August 2011
9 posts
“‘We had quickly discovered our common love of the instrument,’ Miles recalled, ‘and discussed the widespread contempt in which ukulele players are held—traceable, we concluded, to the uke’s all-but-exclusive employment as a producer of chords—single, timeless events apprehended all at once instead of serially. Notes of a linear melody, up and down a staff, being a record of pitch versus time, to play a melody is to introduce the element of time, and hence of mortality. Our perceived reluctance to leave the timelessness of the struck chord has earned ukulele players our reputation as feckless, clownlike children who will not grow up.’”
—Thomas Pynchon, Against The Day
I would like someone to write me a love song that rhymes “baby” with “trajectory”.

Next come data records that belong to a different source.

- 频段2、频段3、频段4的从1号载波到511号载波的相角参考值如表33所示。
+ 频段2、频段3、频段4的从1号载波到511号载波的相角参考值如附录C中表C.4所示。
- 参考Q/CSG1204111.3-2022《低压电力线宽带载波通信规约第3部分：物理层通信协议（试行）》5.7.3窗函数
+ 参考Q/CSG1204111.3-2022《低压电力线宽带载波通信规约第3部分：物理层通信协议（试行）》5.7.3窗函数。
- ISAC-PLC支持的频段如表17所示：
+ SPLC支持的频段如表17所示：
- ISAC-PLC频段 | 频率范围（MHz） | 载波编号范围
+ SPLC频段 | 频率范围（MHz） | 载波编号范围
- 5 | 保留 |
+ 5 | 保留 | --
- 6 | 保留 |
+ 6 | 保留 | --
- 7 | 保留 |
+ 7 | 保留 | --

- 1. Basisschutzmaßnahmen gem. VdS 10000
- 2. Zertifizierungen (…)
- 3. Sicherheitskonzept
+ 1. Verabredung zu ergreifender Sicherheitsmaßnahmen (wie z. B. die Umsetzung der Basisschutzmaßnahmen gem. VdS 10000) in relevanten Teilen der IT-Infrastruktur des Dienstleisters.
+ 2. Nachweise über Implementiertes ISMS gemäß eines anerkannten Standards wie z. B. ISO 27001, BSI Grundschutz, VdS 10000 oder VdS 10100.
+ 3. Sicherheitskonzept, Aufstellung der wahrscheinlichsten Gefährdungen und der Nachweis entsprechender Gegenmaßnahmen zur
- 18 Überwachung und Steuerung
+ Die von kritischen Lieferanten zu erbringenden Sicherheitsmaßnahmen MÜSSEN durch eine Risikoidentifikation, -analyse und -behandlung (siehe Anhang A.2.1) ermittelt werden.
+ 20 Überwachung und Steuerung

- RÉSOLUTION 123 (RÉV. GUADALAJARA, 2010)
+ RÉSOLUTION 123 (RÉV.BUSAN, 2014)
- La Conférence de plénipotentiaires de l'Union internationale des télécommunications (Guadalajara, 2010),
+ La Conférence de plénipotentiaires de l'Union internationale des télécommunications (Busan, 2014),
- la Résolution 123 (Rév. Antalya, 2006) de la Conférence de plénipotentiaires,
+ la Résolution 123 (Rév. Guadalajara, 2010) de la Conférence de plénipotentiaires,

“I obey the body’s loudest voices without question, which tends to involve a certain amount of explicit heedlessness toward the quietest voices.”
—Joanna Newsom
A few days ago, some people between two to three feet high travelled through my room in an escape from the destruction of Sodom and Gomorrah. Alas! Quite a number turned to look behind them, as expressly forbidden by God, and promptly turned into pillars of clothes. And that, friends, is why my room looks like this.
It was there for a moment, I’d swear it: a perfect face formed for less than a second by the vegetables in my soup. An unrepeatable event, a slip of the tongue, a too obvious message from the guardians of metaphor.
It’s only defense mechanisms that have us seeing faces in facelessness.
Soup is soup is soup.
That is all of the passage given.